→ BRIEF: Print the listing in full, keeping every line exactly as it is.

→ SOURCE DATA:
========
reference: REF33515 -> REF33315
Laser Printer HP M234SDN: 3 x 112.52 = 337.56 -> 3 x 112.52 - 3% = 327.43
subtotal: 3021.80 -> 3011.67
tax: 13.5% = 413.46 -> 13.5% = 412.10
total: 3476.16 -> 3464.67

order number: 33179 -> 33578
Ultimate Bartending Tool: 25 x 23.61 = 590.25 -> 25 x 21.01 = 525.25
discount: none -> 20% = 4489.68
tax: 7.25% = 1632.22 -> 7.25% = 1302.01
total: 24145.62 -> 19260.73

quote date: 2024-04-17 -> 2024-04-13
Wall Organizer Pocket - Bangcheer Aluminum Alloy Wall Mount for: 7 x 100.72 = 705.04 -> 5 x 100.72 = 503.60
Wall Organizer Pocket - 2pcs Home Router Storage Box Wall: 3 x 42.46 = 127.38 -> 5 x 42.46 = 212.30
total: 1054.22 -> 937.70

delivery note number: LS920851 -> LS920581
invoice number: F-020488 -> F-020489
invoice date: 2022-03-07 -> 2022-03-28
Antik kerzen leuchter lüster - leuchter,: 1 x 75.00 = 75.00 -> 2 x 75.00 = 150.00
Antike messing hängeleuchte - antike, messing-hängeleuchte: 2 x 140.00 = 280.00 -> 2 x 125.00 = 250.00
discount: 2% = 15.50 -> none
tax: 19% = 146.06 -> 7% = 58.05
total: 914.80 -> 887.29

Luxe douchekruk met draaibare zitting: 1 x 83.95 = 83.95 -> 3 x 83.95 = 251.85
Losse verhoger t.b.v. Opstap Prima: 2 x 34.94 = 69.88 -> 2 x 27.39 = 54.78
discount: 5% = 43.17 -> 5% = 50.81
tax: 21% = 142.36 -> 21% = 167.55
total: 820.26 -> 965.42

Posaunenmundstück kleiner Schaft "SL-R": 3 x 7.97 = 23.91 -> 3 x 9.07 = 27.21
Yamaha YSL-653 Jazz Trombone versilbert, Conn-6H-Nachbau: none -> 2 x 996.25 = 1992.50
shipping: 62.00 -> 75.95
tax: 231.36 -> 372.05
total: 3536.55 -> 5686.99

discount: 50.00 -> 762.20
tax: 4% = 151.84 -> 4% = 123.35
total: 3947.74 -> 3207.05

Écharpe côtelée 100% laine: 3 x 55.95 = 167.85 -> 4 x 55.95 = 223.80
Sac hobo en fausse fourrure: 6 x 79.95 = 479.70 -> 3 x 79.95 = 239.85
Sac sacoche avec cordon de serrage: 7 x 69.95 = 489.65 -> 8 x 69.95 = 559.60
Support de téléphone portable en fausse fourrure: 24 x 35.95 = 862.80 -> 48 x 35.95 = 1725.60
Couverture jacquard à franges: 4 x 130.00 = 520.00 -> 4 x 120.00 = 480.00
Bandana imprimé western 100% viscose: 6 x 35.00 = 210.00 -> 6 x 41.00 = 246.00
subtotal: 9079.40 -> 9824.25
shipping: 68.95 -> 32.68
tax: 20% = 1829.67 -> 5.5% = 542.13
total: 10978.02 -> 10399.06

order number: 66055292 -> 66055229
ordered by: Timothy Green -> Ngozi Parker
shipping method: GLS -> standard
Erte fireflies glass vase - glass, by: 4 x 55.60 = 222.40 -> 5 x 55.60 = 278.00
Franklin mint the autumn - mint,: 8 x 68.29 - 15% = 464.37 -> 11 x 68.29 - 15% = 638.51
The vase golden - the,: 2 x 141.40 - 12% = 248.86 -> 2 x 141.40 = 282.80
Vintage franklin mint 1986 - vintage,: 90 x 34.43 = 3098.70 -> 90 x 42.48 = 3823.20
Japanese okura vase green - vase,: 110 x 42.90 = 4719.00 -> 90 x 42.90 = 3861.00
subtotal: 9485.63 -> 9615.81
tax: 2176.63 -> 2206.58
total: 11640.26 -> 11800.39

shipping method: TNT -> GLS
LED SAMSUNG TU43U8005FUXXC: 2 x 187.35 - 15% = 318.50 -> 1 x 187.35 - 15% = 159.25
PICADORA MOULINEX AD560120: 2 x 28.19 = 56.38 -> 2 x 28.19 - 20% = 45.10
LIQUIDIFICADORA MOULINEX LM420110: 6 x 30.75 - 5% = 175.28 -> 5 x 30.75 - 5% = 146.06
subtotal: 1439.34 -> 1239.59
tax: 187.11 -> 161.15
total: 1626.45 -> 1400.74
========
→ RESPONSE:
reference: REF33515 -> REF33315
Laser Printer HP M234SDN: 3 x 112.52 = 337.56 -> 3 x 112.52 - 3% = 327.43
subtotal: 3021.80 -> 3011.67
tax: 13.5% = 413.46 -> 13.5% = 412.10
total: 3476.16 -> 3464.67

order number: 33179 -> 33578
Ultimate Bartending Tool: 25 x 23.61 = 590.25 -> 25 x 21.01 = 525.25
discount: none -> 20% = 4489.68
tax: 7.25% = 1632.22 -> 7.25% = 1302.01
total: 24145.62 -> 19260.73

quote date: 2024-04-17 -> 2024-04-13
Wall Organizer Pocket - Bangcheer Aluminum Alloy Wall Mount for: 7 x 100.72 = 705.04 -> 5 x 100.72 = 503.60
Wall Organizer Pocket - 2pcs Home Router Storage Box Wall: 3 x 42.46 = 127.38 -> 5 x 42.46 = 212.30
total: 1054.22 -> 937.70

delivery note number: LS920851 -> LS920581
invoice number: F-020488 -> F-020489
invoice date: 2022-03-07 -> 2022-03-28
Antik kerzen leuchter lüster - leuchter,: 1 x 75.00 = 75.00 -> 2 x 75.00 = 150.00
Antike messing hängeleuchte - antike, messing-hängeleuchte: 2 x 140.00 = 280.00 -> 2 x 125.00 = 250.00
discount: 2% = 15.50 -> none
tax: 19% = 146.06 -> 7% = 58.05
total: 914.80 -> 887.29

Luxe douchekruk met draaibare zitting: 1 x 83.95 = 83.95 -> 3 x 83.95 = 251.85
Losse verhoger t.b.v. Opstap Prima: 2 x 34.94 = 69.88 -> 2 x 27.39 = 54.78
discount: 5% = 43.17 -> 5% = 50.81
tax: 21% = 142.36 -> 21% = 167.55
total: 820.26 -> 965.42

Posaunenmundstück kleiner Schaft "SL-R": 3 x 7.97 = 23.91 -> 3 x 9.07 = 27.21
Yamaha YSL-653 Jazz Trombone versilbert, Conn-6H-Nachbau: none -> 2 x 996.25 = 1992.50
shipping: 62.00 -> 75.95
tax: 231.36 -> 372.05
total: 3536.55 -> 5686.99

discount: 50.00 -> 762.20
tax: 4% = 151.84 -> 4% = 123.35
total: 3947.74 -> 3207.05

Écharpe côtelée 100% laine: 3 x 55.95 = 167.85 -> 4 x 55.95 = 223.80
Sac hobo en fausse fourrure: 6 x 79.95 = 479.70 -> 3 x 79.95 = 239.85
Sac sacoche avec cordon de serrage: 7 x 69.95 = 489.65 -> 8 x 69.95 = 559.60
Support de téléphone portable en fausse fourrure: 24 x 35.95 = 862.80 -> 48 x 35.95 = 1725.60
Couverture jacquard à franges: 4 x 130.00 = 520.00 -> 4 x 120.00 = 480.00
Bandana imprimé western 100% viscose: 6 x 35.00 = 210.00 -> 6 x 41.00 = 246.00
subtotal: 9079.40 -> 9824.25
shipping: 68.95 -> 32.68
tax: 20% = 1829.67 -> 5.5% = 542.13
total: 10978.02 -> 10399.06

order number: 66055292 -> 66055229
ordered by: Timothy Green -> Ngozi Parker
shipping method: GLS -> standard
Erte fireflies glass vase - glass, by: 4 x 55.60 = 222.40 -> 5 x 55.60 = 278.00
Franklin mint the autumn - mint,: 8 x 68.29 - 15% = 464.37 -> 11 x 68.29 - 15% = 638.51
The vase golden - the,: 2 x 141.40 - 12% = 248.86 -> 2 x 141.40 = 282.80
Vintage franklin mint 1986 - vintage,: 90 x 34.43 = 3098.70 -> 90 x 42.48 = 3823.20
Japanese okura vase green - vase,: 110 x 42.90 = 4719.00 -> 90 x 42.90 = 3861.00
subtotal: 9485.63 -> 9615.81
tax: 2176.63 -> 2206.58
total: 11640.26 -> 11800.39

shipping method: TNT -> GLS
LED SAMSUNG TU43U8005FUXXC: 2 x 187.35 - 15% = 318.50 -> 1 x 187.35 - 15% = 159.25
PICADORA MOULINEX AD560120: 2 x 28.19 = 56.38 -> 2 x 28.19 - 20% = 45.10
LIQUIDIFICADORA MOULINEX LM420110: 6 x 30.75 - 5% = 175.28 -> 5 x 30.75 - 5% = 146.06
subtotal: 1439.34 -> 1239.59
tax: 187.11 -> 161.15
total: 1626.45 -> 1400.74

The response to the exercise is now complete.